(Raw data Opens)

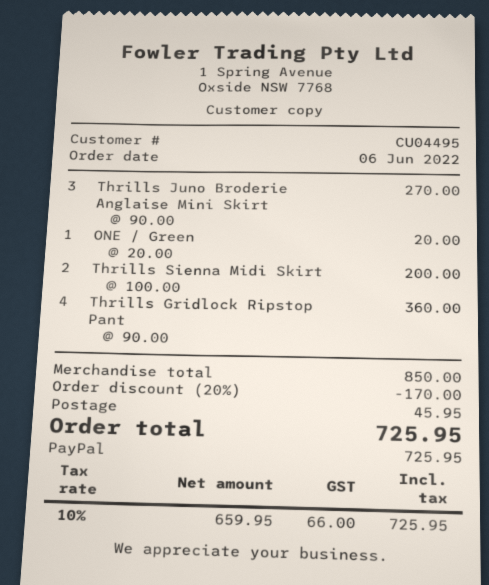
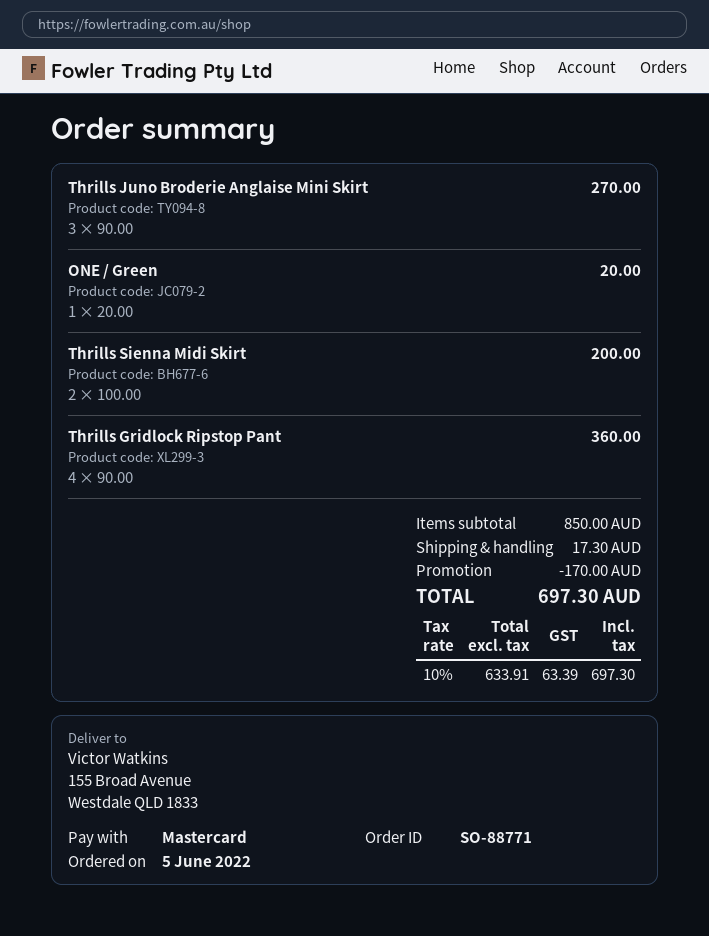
order date: 2022-06-06 -> 2022-06-05
payment method: PayPal -> Mastercard
shipping: 45.95 -> 17.30
net: 659.95 -> 633.91
tax: 10% = 66.00 -> 10% = 63.39
total: 725.95 -> 697.30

(Raw data Closes)

[Your assignment]
Could you repeat all of the entries exactly, without the pictures?

[Written response]
order date: 2022-06-06 -> 2022-06-05
payment method: PayPal -> Mastercard
shipping: 45.95 -> 17.30
net: 659.95 -> 633.91
tax: 10% = 66.00 -> 10% = 63.39
total: 725.95 -> 697.30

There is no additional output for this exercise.